Work to complete:
Please copy, word for word, the line holding "align-items: center ->" and each line that follows it through the end of the entries, omitting any pictures.

--- Information supplied ---

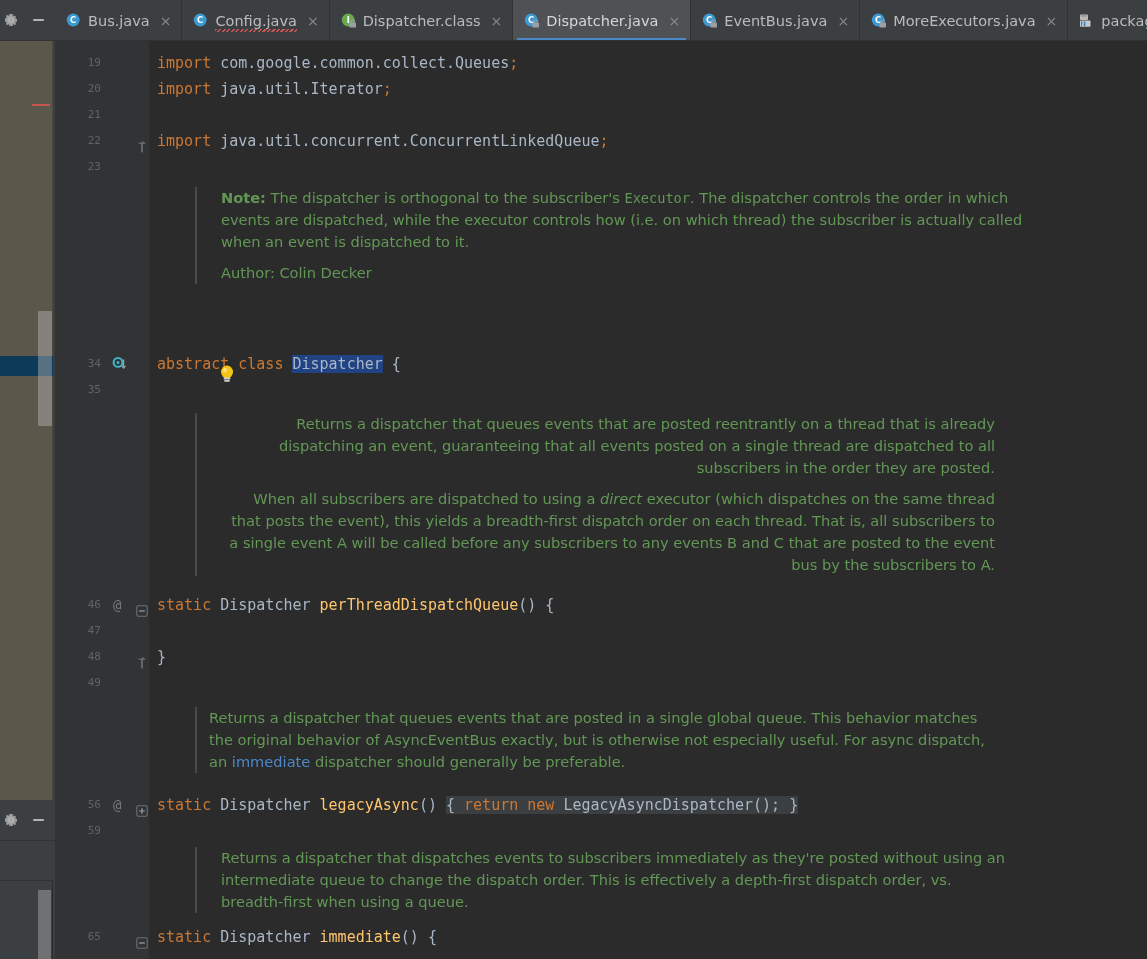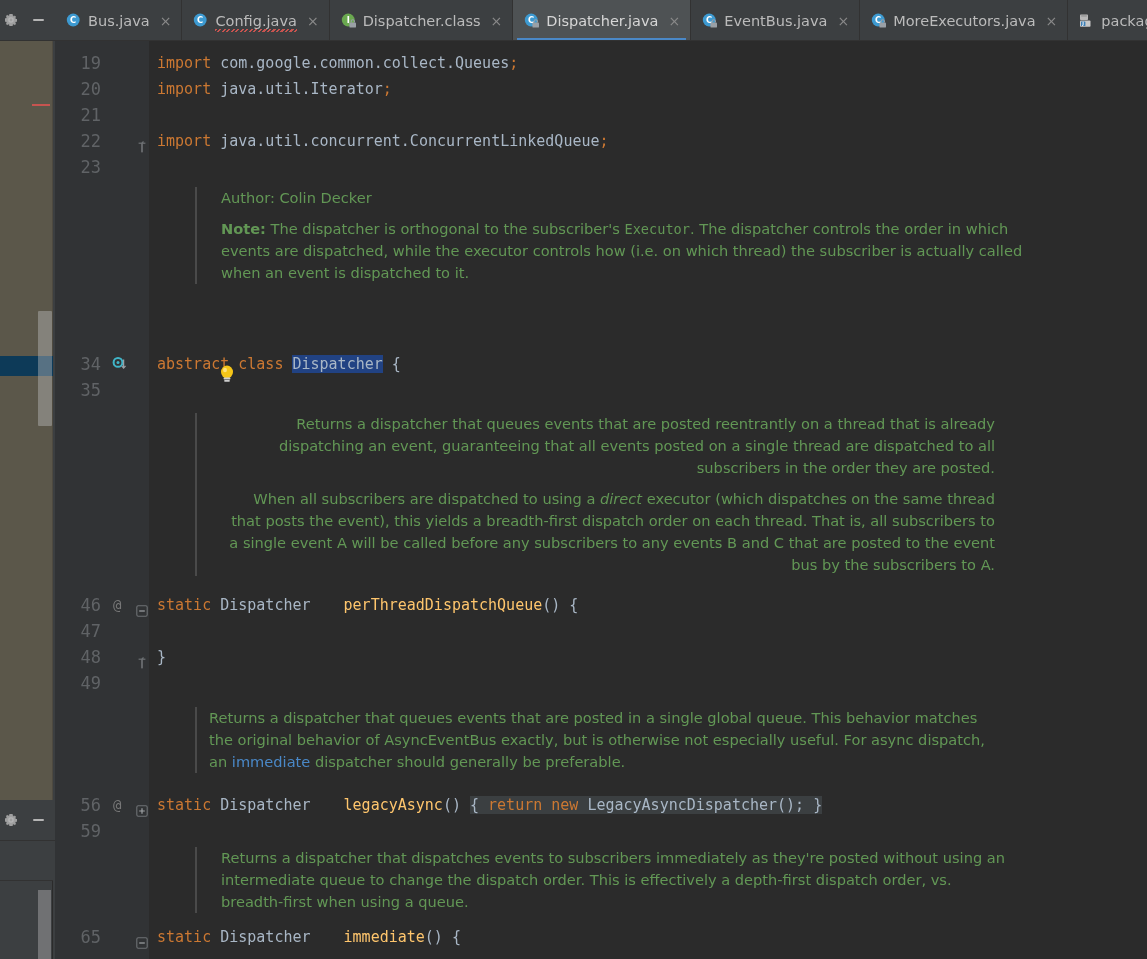"19" .num { font-size: 17px -> 11px }
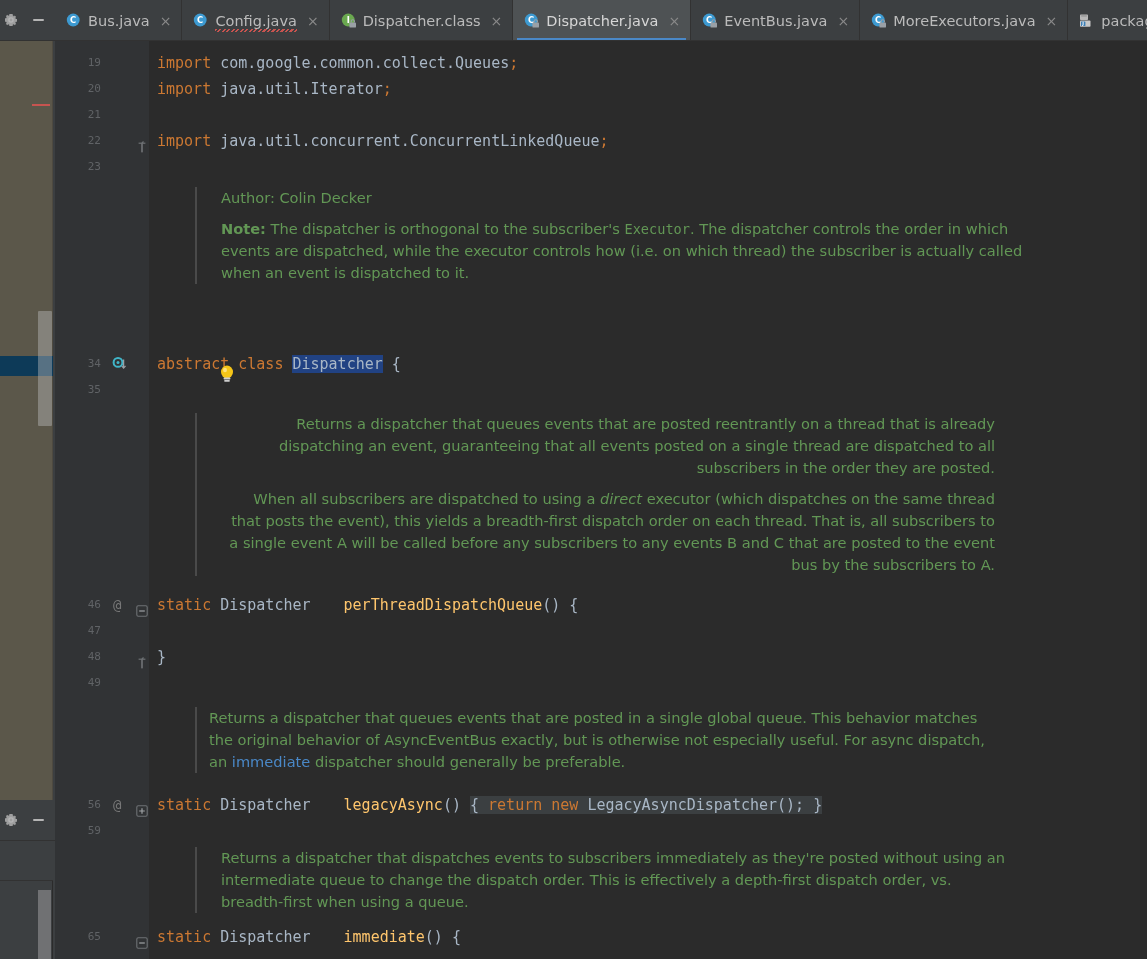"Author: Colin Decker" p { order: before "Note: The dispatcher is orthogonal" -> after "Note: The dispatcher is orthogonal" }
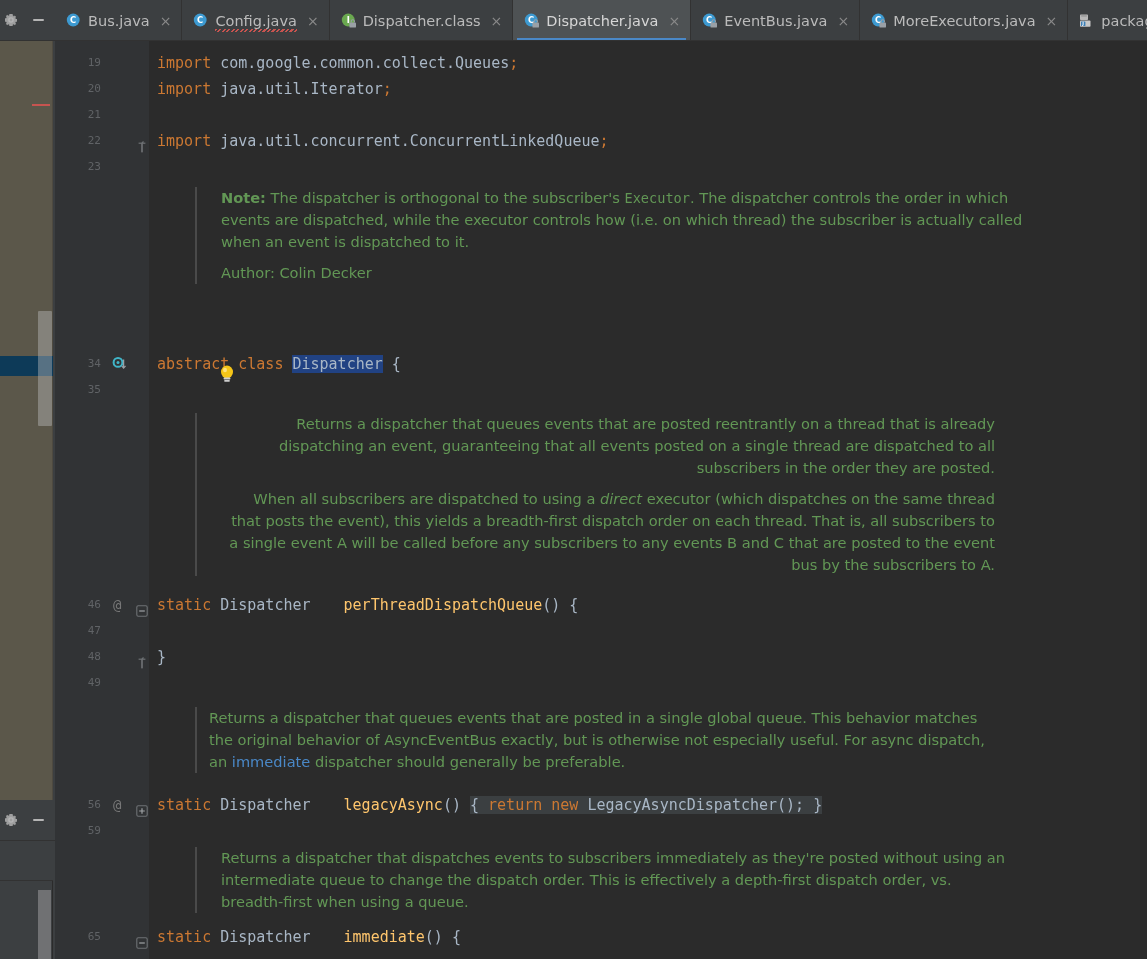"perThreadDispatchQueue" .mth { margin-left: 24px -> none }
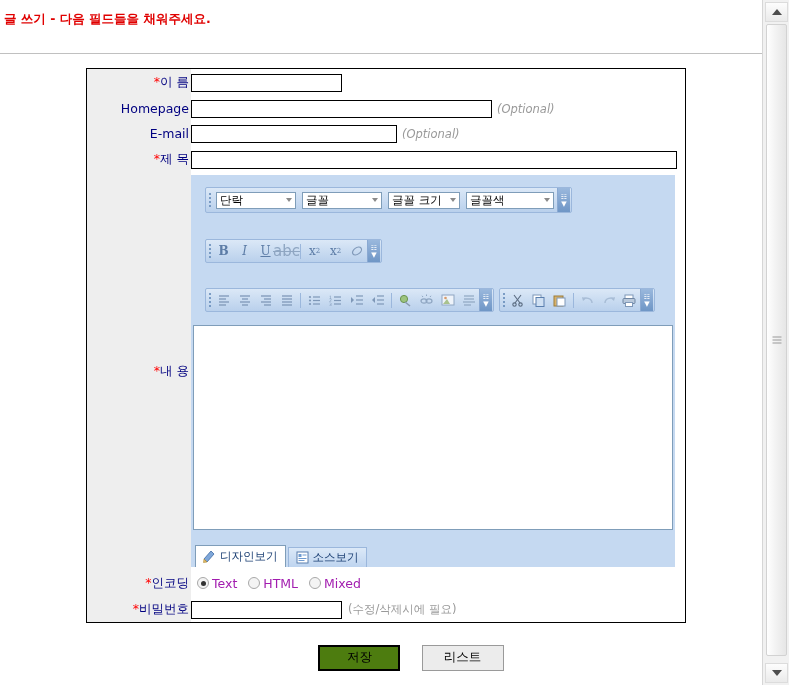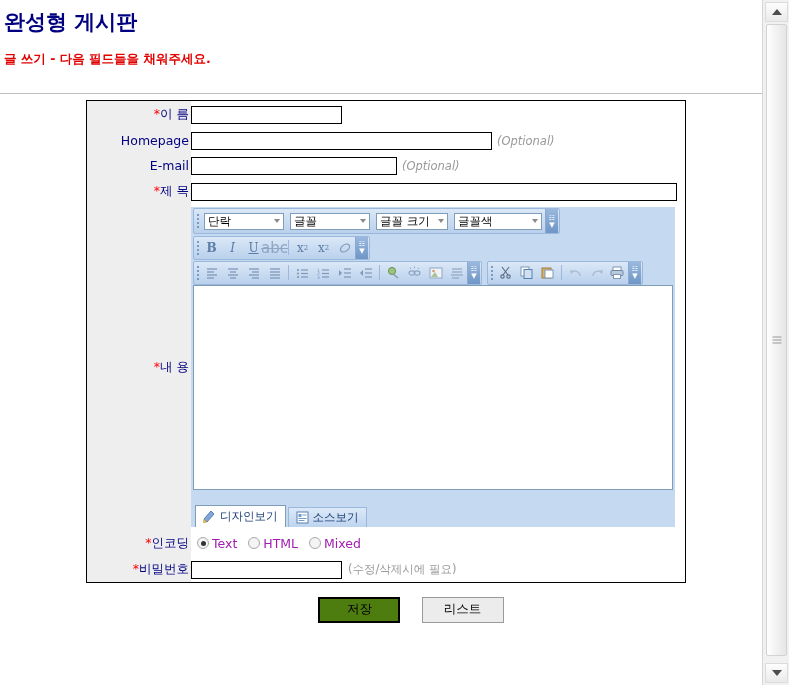"완성형 게시판" h1.page-title { html: <h1>완성형 게시판</h1> -> none }
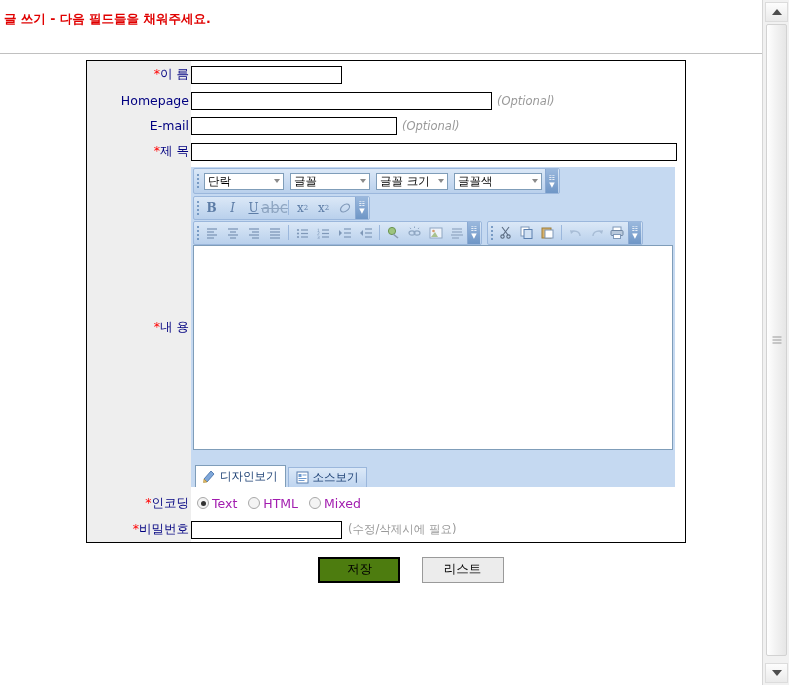"*이 름" .form-frame { margin: 6px 0 0 86px -> 14px 0 0 86px }
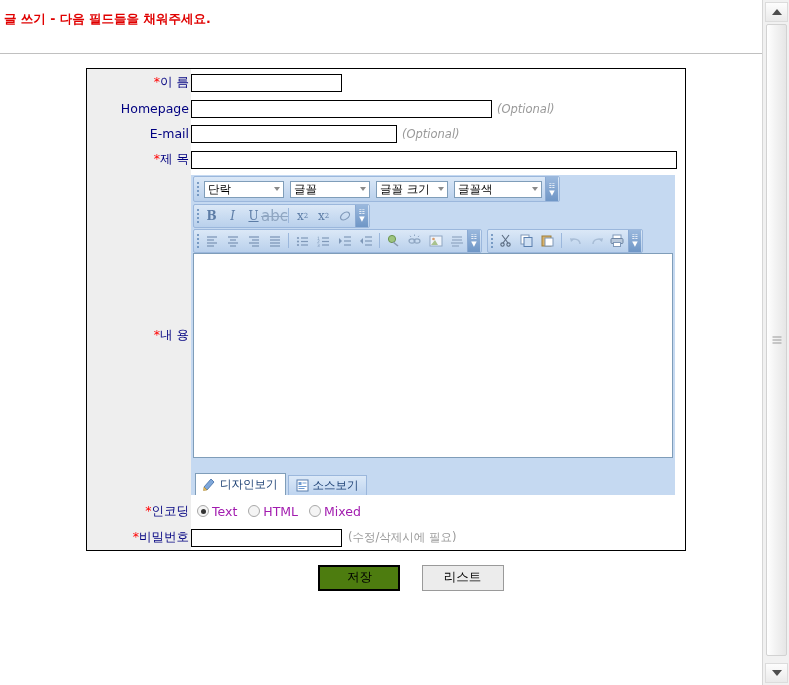"단락" .tb-row { align-items: center -> none; padding: 0 -> 12px }
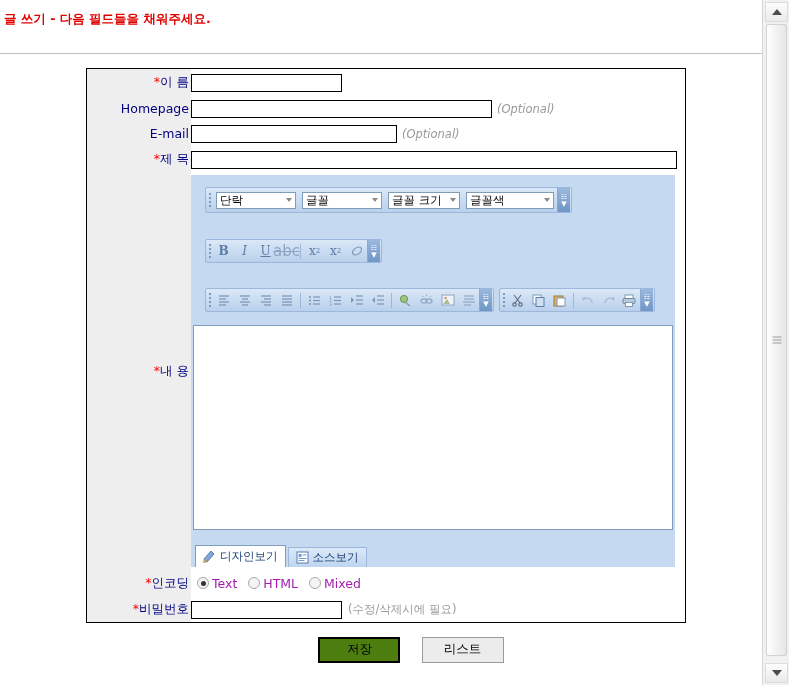"리스트" .btn.secondary { margin-top: none -> 8px }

---

Response:
"단락" .tb-row { align-items: center -> none; padding: 0 -> 12px }
"리스트" .btn.secondary { margin-top: none -> 8px }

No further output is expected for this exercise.